Moins de deux mois après la formation du premier gouvernement, le 9 juillet 1974, le Premier ministre Palma Carlos présente sa démission au président de la République, le général de Spinola. Le prétexte invoqué est la paralysie de toute initiative par les agissements parallèles des capitaines qui ont fait la révolution du 25 avril et des groupes de gauche. En fait, le général de Spinola, qui pressent déjà obscurément l'existence d'un « plan de conquête progressif du pouvoir » par les marxistes, a l'intention de reprendre solidement les choses en main. Il pense pouvoir composer un cabinet d'hommes à lui, afin de donner « un coup de barre à droite ».

Mais le Mouvement des forces armées est vigilant : il refuse la désignation du fidèle colonel Miguel et oblige le vieux héros monocle à prendre le colonel Vasco Gonçalves, proche du PC. C'est la première défaite de Spinola qui dénonce le « climat d'anarchie » qui règne dans le pays, tandis que le MFA crée rapidement un nouvel organisme de sécurité, le COPCON (Commandement opérationnel du continent) dont on confie la direction au capitaine Otelo de Carvalho, élu pour l'occasion général de brigade.

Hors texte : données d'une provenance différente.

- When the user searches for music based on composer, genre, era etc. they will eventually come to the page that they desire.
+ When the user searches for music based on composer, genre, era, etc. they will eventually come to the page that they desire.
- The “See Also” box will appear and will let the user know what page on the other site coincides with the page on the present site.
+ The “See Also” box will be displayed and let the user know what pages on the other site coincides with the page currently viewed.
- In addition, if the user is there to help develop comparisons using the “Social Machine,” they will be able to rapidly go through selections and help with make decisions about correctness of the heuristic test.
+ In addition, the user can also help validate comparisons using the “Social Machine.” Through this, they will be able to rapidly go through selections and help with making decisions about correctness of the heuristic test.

Le 28 septembre marque la seconde grande épreuve du jeune régime. Ce jour-là, les forces de droite ont décidé d'organiser dans les rues de Lisbonne une manifestation de la majorité silencieuse. Le général de Spinola l'appuie en sous main. Il est convaincu de l'infiltration communiste dans les administrations, dans les organes de presse et jusque dans l'armée. Il est tout à fait opposé à la politique de décolonisation du ministre socialiste des Affaires étrangères, Mario Soarès. Il convient de mettre fin à tout cela. D'autant plus qu'il se sait très populaire. Lors d'une corrida à laquelle il assiste quelques jours plus tôt, il est triomphalement acclamé alors que Vasco Gonçalves se fait huer.

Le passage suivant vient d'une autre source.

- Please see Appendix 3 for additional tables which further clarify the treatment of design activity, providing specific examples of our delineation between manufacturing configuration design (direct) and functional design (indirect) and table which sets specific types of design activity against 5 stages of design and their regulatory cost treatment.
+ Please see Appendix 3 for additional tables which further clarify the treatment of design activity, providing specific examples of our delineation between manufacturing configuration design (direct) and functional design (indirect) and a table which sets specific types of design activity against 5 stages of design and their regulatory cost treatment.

Durant les deux jours qui précédent la manifestation, le pouvoir vacille. Le MFA multiplie les pressions auprès du président pour qu'il l'interdise. Mais c'est le PC qui, mobilisant ses militants armés, lesquels élèvent des barricades et bloquent les portes de la capitale, enlève la décision. La manifestation ne peut avoir lieu, et le général de Spinola n'a plus qu'à démissionner, ce qu'il fait non sans avoir lancé un réquisitoire contre « le climat généralisé d'anarchie où la crise et le chaos vont être inévitables ». Le général Costa Gomès lui succède.

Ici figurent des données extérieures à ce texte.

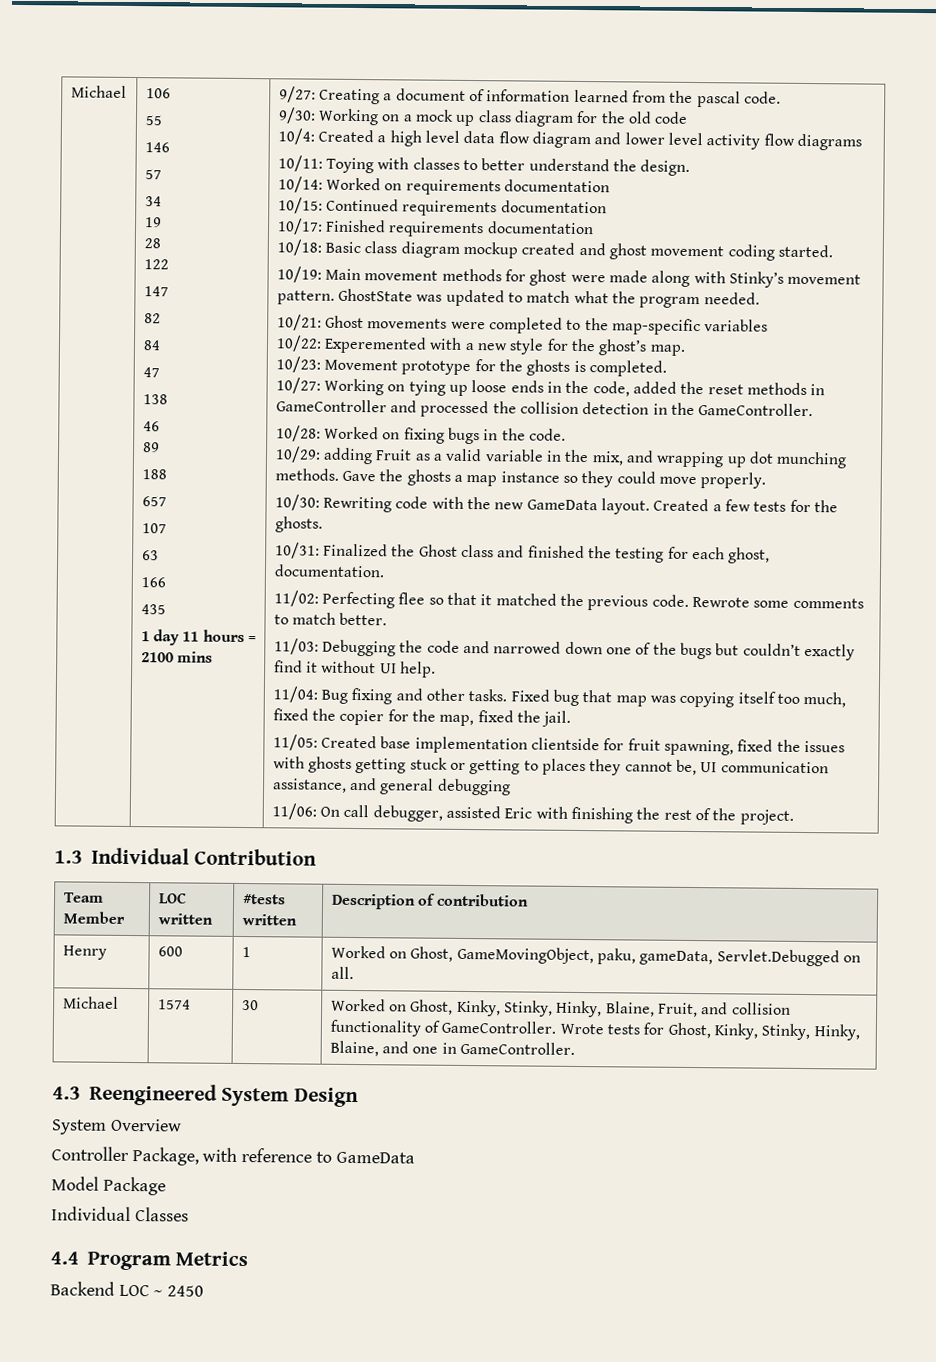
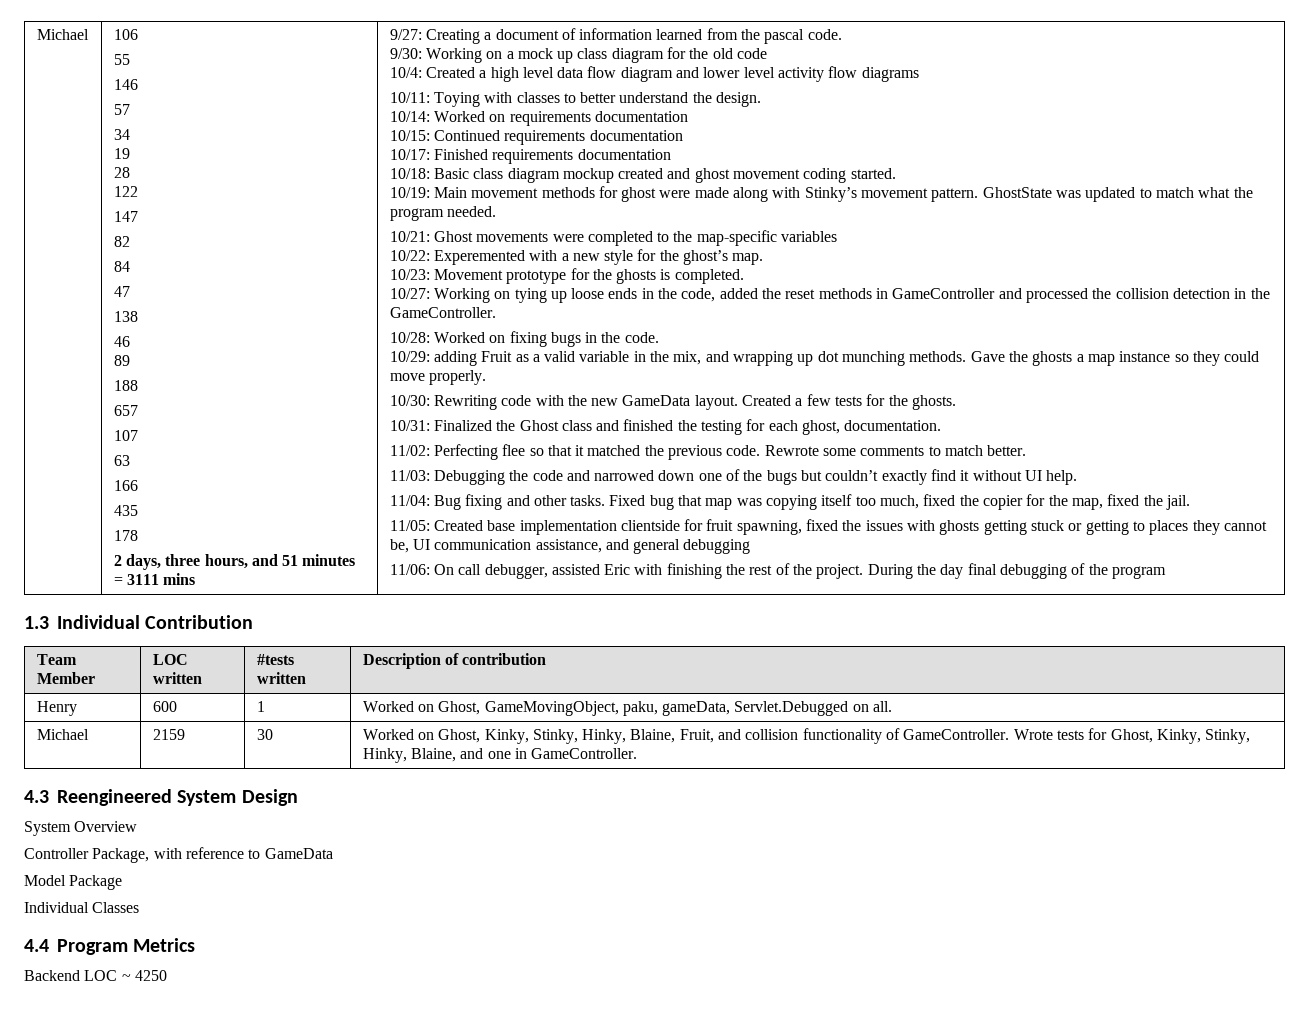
- 1 day 11 hours = 2100 mins
+ 178
+ 2 days, three hours, and 51 minutes = 3111 mins
+ During the day final debugging of the program
- Michael | 1574 | 30 | Worked on Ghost, Kinky, Stinky, Hinky, Blaine, Fruit, and collision functionality of GameController. Wrote tests for Ghost, Kinky, Stinky, Hinky, Blaine, and one in GameController.
+ Michael | 2159 | 30 | Worked on Ghost, Kinky, Stinky, Hinky, Blaine, Fruit, and collision functionality of GameController. Wrote tests for Ghost, Kinky, Stinky, Hinky, Blaine, and one in GameController.
- Backend LOC ~ 2450
+ Backend LOC ~ 4250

L'écrasement de ce complot consacre à la fois la victoire de l'aile gauche du MFA et l'irrésistible ascension du PC. Les deux organismes associés vont mettre à profit le long entracte avant l'éclatement de la troisième journée. Il s'agit d'abord d'assainir l'armée et le pouvoir de leurs éléments suspects : on verse Spinola dans la réserve, on dégrade et on renvoie 400 élèves officiers, on démissionne le ministre de l'Éducation, un civil, que l'on remplace par un colonel, lequel s'empresse de supprimer les cours de première année universitaire pour la période 1974-75. Ensuite il convient de préparer les structures socialistes : c'est ainsi que le 20 janvier 1975, militaires et communistes du gouvernement adoptent le principe de l'unicité syndicale contre les socialistes et sociaux-démocrates du PPD.

Des manifestants aussi violents que mystérieux sabotent les meetings du PPD, du CDS (centre) et du parti démocrate-chrétien. Une réunion du PS est interdite. Les partenaires communistes et militaires semblent enchantés les uns des autres. Le premier secrétaire du PC, Alvaro Cunhal, commence à suggérer l'institutionnalisation du MFA et, reprenant la balle au bond, Vasco Gonçalves annonce : « Notre rôle ne cessera pas avec l'entrée en vigueur de la nouvelle Constitution. » Et, le 26 février, les militaires décident étrangement de reporter du 3 au 20 mars l'ouverture de la campagne électorale.